As described above, the shearing method of the present invention is applied to a thin plate in which a nonmetal layer is laminated on one side or both sides of a metal layer. The shearing method of the present invention is also applicable to the shearing of a metal thin plate. That is, in the case of using a die and a punch, a method of shearing the thin plate by shearing a metal thin plate between a die having a hole for shearing and a punch and relatively moving the punch toward the hole for shearing, An intermediate plate having at least one nonmetal layer is disposed between the thin plate and the punch and the relative movement of the punch is stopped before the punch passes through the intermediate plate to complete the shearing of the thin metal plate. In this case, the relative movement of the punch is preferably stopped at a position equal to or less than the thickness of the thin plate relative to the total thickness of the thin plate and the intermediate plate.
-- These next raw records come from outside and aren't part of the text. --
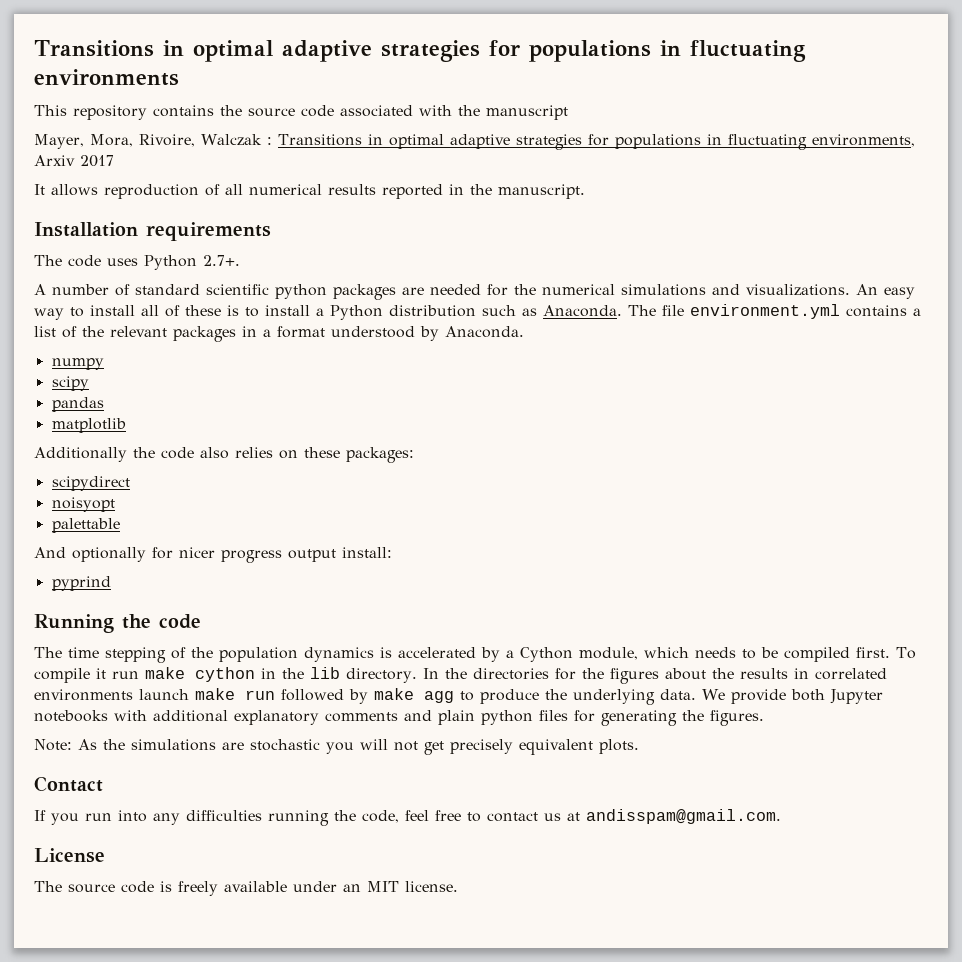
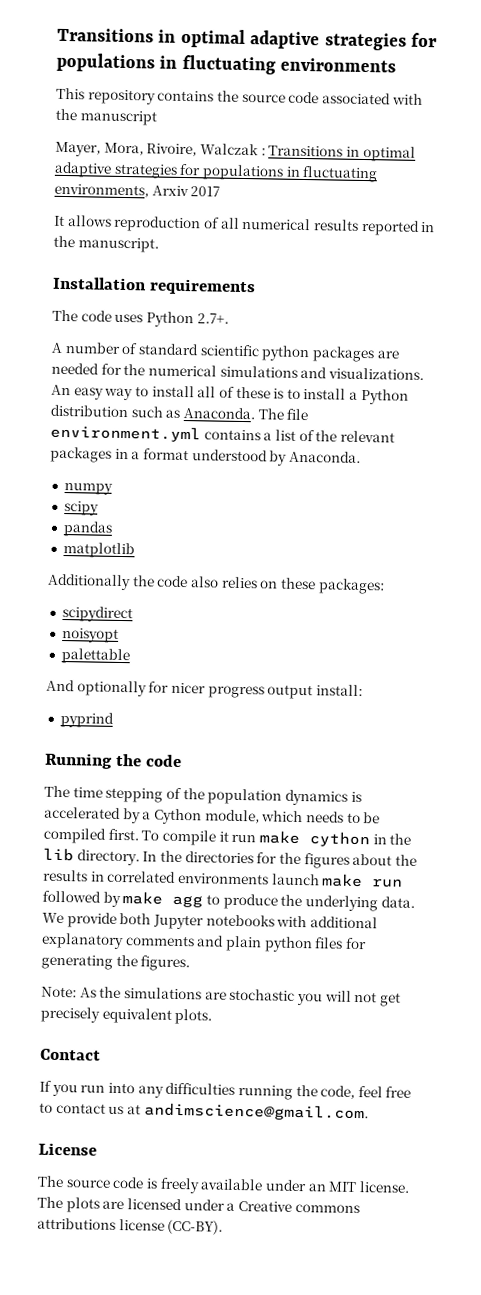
[586,809,781,824] andisspam@gmail.com. -> [143,1102,369,1122] andimscience@gmail.com.
(458, 886) none -> [37,1196,360,1214] [37,1217,224,1235] The plots are licensed under a Creative commons attributions license (CC-BY).

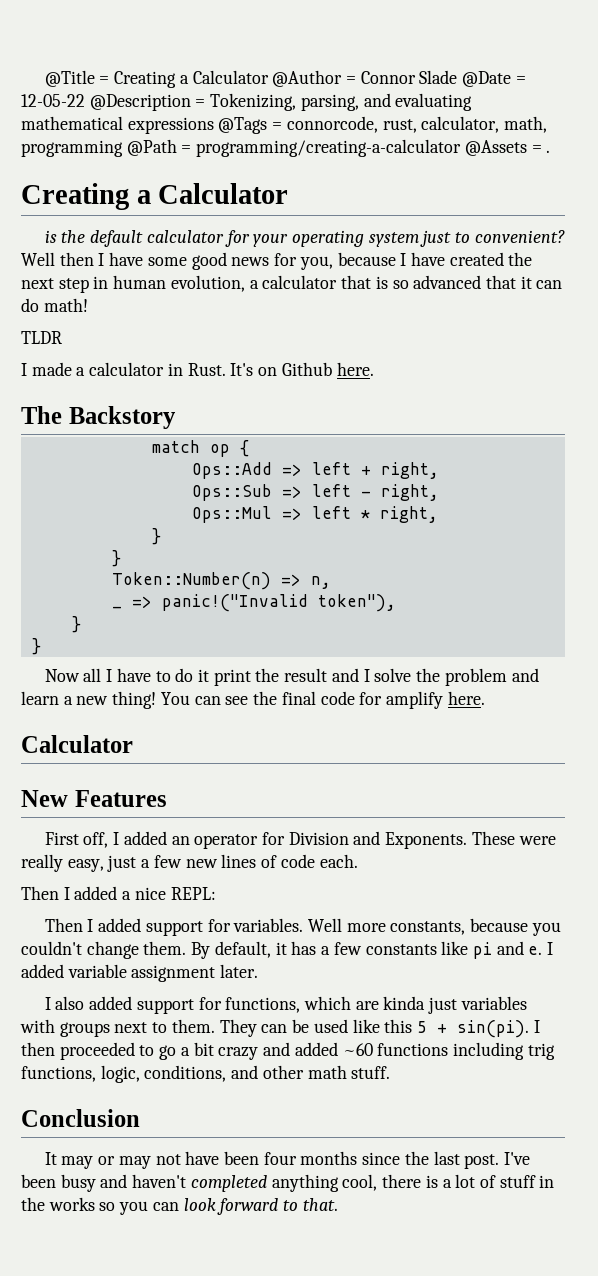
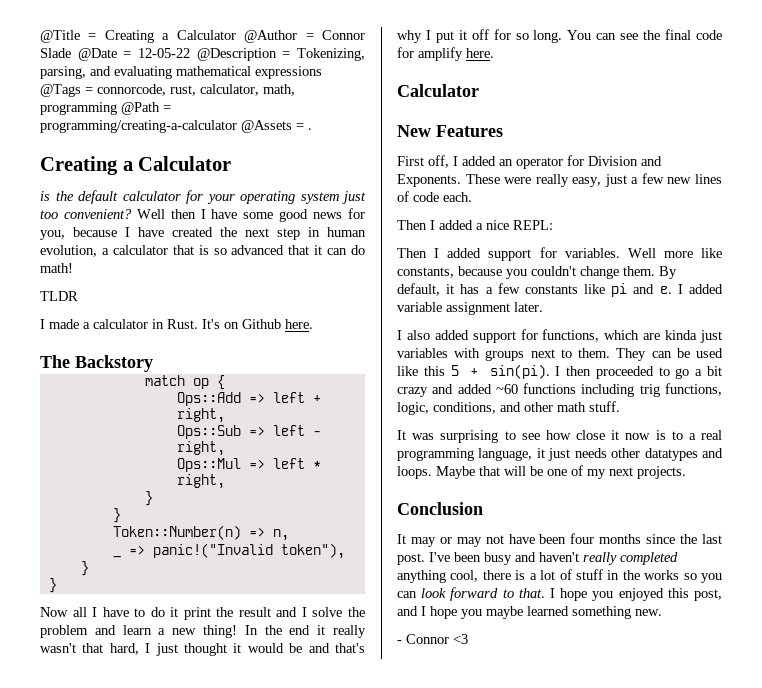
[455,232,471,243] to -> [40,210,58,219] too
(157, 700) none -> [244,625,367,638] [40,643,365,656] [397,29,563,43] In the end it really wasn't that hard, I just thought it would be and that's why I put it off for so long.
(386, 927) none -> [701,248,722,258] like
(391, 1072) none -> [397,430,722,443] [397,448,723,461] [397,465,686,479] // It was surprising to see how close it now is to a real programming language, it just needs other datatypes and loops. Maybe that will be one of my next projects.
(187, 1181) none -> [583,552,617,565] really
(338, 1204) none -> [550,588,722,601] [397,606,662,619] [397,634,468,644] I hope you enjoyed this post, and I hope you maybe learned something new. // - Connor <3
When using a die cutter and an anvil roll, a metal thin plate is inserted between a die cutter provided on the surface of the die with a convex press cutting blade and an anvil roll provided with a recess for shearing at a position corresponding to the convex press cutting edge , An intermediate plate having at least one non-metallic layer is inserted between the thin plate and the die cutter when the thin plate is sheared by pressing the convex press cutting edge of the die cutter against the concave portion for shearing the anvil roll , The convex pushing cutting edge of the die cutter is sheared without passing through the intermediate plate and without being fitted to the concave portion for shearing of the anvil roll. In this case, it is preferable that the convex press-cutting edge of the die cutter is introduced to the thickness of the thin plate and the thickness of the intermediate plate or less to the total thickness of the thin plate and the intermediate plate.
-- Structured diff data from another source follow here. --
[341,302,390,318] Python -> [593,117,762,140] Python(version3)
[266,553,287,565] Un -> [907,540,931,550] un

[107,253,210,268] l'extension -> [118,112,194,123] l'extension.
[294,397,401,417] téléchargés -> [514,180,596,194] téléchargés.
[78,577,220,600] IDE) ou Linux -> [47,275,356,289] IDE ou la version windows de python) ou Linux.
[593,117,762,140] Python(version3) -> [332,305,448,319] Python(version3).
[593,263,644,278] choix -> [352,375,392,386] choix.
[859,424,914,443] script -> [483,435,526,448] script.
When a pressing roll and an anvil roll are used, a metal thin plate is inserted between a pressing roll and an anvil roll provided with recesses for shearing, and the thin plate is pushed into the depressed portion for shearing the anvil roll by a pressing roll The intermediate plate having at least one nonmetal layer is inserted between the thin plate and the pressing roll, and the thin plate is pushed to the recess for the front end working of the anvil roll in excess of the thickness of the thin plate Shear without putting. A metal thin plate was inserted between a pressing roll having a surface coated with a layer having at least one nonmetal layer and an anvil roll provided with a recess for shearing, and the thin plate was pressed by a pressing roll It is possible to shear the thin plate to the concave portion for the front end working of the anvil roll without pushing the thin plate beyond the thickness of the thin plate.

Among the shearing methods of the present invention described above, the intermediate plate is made endless so that the intermediate plate can be used repeatedly when a die cutter, a pressing roll, and an anvil roll are used and the intermediate plate is used, Is inserted between a thin plate and a die cutter or a pressing roll, then is passed between rolls to be pressed, and then inserted again between the thin plate and the die cutter or pressing roll.
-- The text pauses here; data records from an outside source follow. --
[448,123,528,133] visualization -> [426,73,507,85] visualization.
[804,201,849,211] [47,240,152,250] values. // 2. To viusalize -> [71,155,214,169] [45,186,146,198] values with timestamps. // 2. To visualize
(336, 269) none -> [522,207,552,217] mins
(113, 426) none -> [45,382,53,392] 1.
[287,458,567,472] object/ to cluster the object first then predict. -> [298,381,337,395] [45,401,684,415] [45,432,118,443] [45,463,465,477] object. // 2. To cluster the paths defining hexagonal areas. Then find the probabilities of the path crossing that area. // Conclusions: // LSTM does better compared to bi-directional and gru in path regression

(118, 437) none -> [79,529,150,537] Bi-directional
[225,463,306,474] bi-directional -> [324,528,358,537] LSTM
In the present invention, the anvil roll may be formed such that the peripheral portion of the recess for the front end processing is formed of a material having a higher hardness than the other portions. As a result, it is possible to prevent chipping or the like of the periphery of the concave portion for shearing that becomes the front end portion, and shear can be reliably performed.

Further, a notch (cut-out portion) may be provided at a predetermined interval before and after the rotating direction of the recess for shearing the anvil roll. Thereby, it is possible to prevent the thin plate from being excessively pressed and damaged before and after the rotation direction of the concave portion for shearing.

According to the shearing method of the present invention, in the shearing of a thin plate or a metal thin plate in which a nonmetal layer is laminated on one side or both sides of a metal layer, the thin plate can be subjected to shearing with high quality over a long period of time, Therefore, the thin plate can be processed at a low cost with high quality.

1 shows a basic process of the shearing method of the present invention.
Fig. 2 shows another embodiment of the present invention.
Fig. 3 shows another embodiment of the present invention.
Fig. 4 shows another embodiment of the present invention.
Fig. 5 shows a modification of the embodiment of Fig.
Fig. 6 shows another embodiment of the present invention.
Fig. 7 shows an example of the shape of the convex press-cutting edge of the die cutter. Fig. 7 (b) is a cross-sectional view taken along line AA in Fig. FIG.
Fig. 8 shows another embodiment of the present invention.
Fig. 9 shows a modification of the embodiment of Fig.
Fig. 10 shows another embodiment of the present invention.
Fig. 11 shows another embodiment of the present invention.
Fig. 12 shows another embodiment of the present invention.

Hereinafter, embodiments of the present invention will be described based on the embodiments shown in the drawings.

≪ Example 1 >

1 is an explanatory view showing a basic step of a shearing method of the present invention.

1, the workpiece 1 is an electrode plate of a lithium ion battery in which an active material (nonmetal layer) 1b is laminated on both sides of a metal layer 1a made of copper or aluminum. The thickness of the metal layer 1a is 20 占 퐉, and the thickness of the nonmetal layer 1b is 80 占 퐉, which is 180 占 퐉 in total.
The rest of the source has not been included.